**Aim of the exercise**:
Transcribe the records verbatim, images excluded.

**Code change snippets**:
↓↓↓

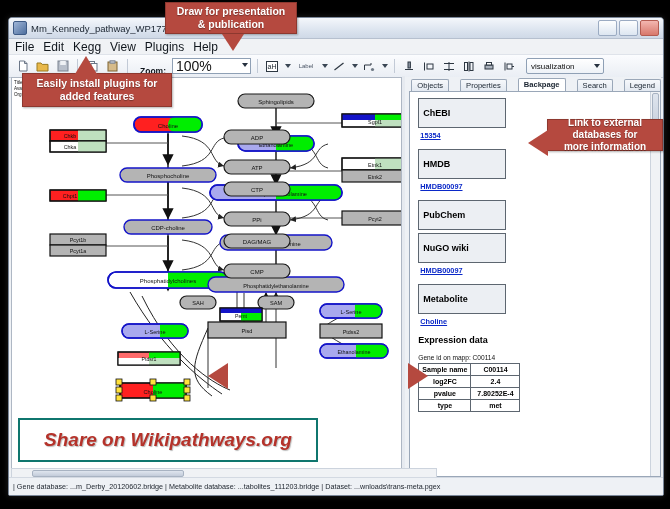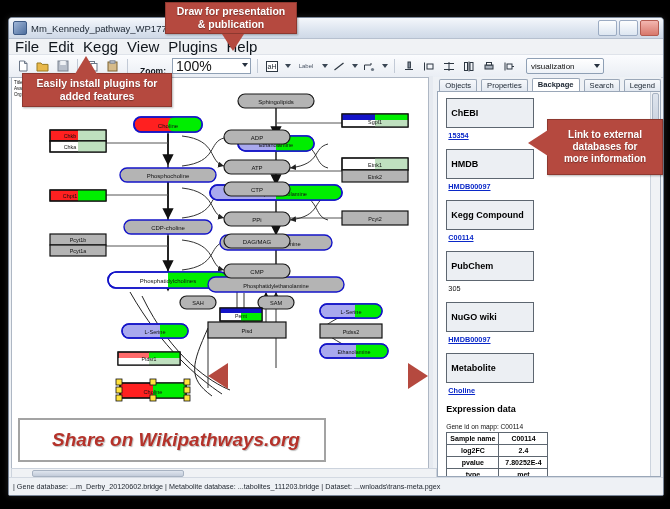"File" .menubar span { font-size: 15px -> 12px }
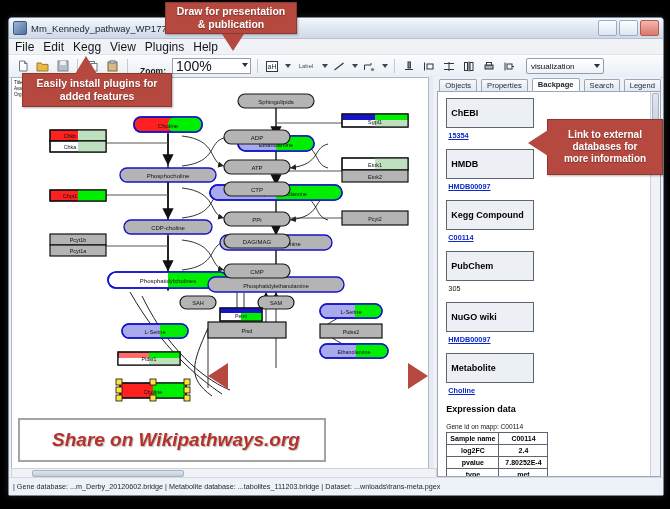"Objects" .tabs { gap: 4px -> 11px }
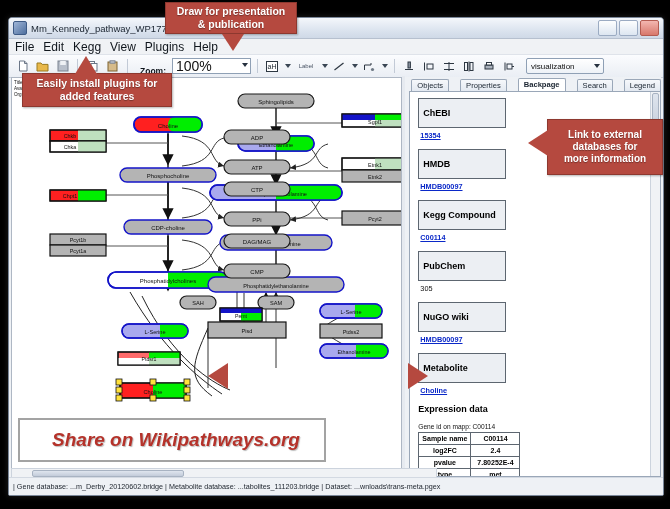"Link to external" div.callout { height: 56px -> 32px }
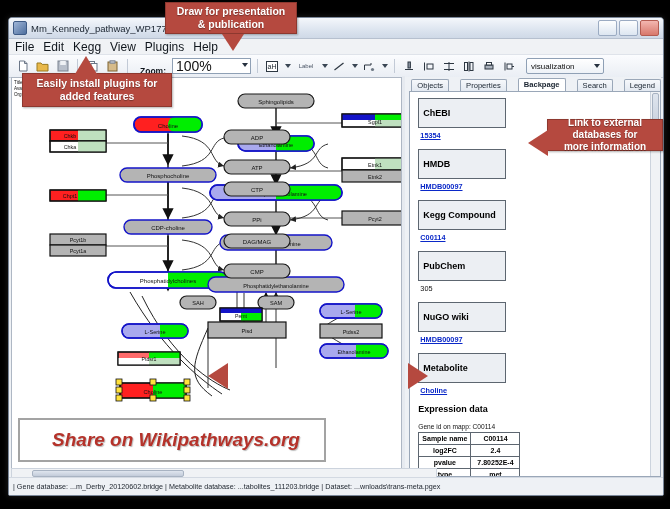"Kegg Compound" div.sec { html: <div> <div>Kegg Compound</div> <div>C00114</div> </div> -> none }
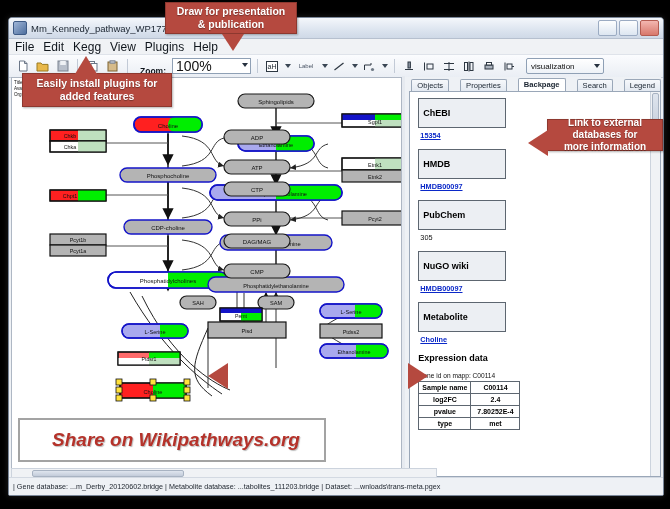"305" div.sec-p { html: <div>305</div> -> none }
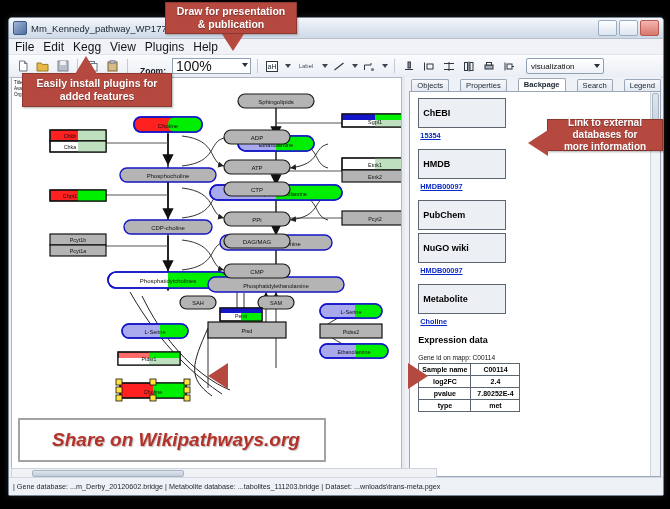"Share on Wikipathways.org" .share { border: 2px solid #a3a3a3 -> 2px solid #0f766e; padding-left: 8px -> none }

↑↑↑

**Solution to the problem**:
"File" .menubar span { font-size: 15px -> 12px }
"Objects" .tabs { gap: 4px -> 11px }
"Link to external" div.callout { height: 56px -> 32px }
"Kegg Compound" div.sec { html: <div> <div>Kegg Compound</div> <div>C00114</div> </div> -> none }
"305" div.sec-p { html: <div>305</div> -> none }
"Share on Wikipathways.org" .share { border: 2px solid #a3a3a3 -> 2px solid #0f766e; padding-left: 8px -> none }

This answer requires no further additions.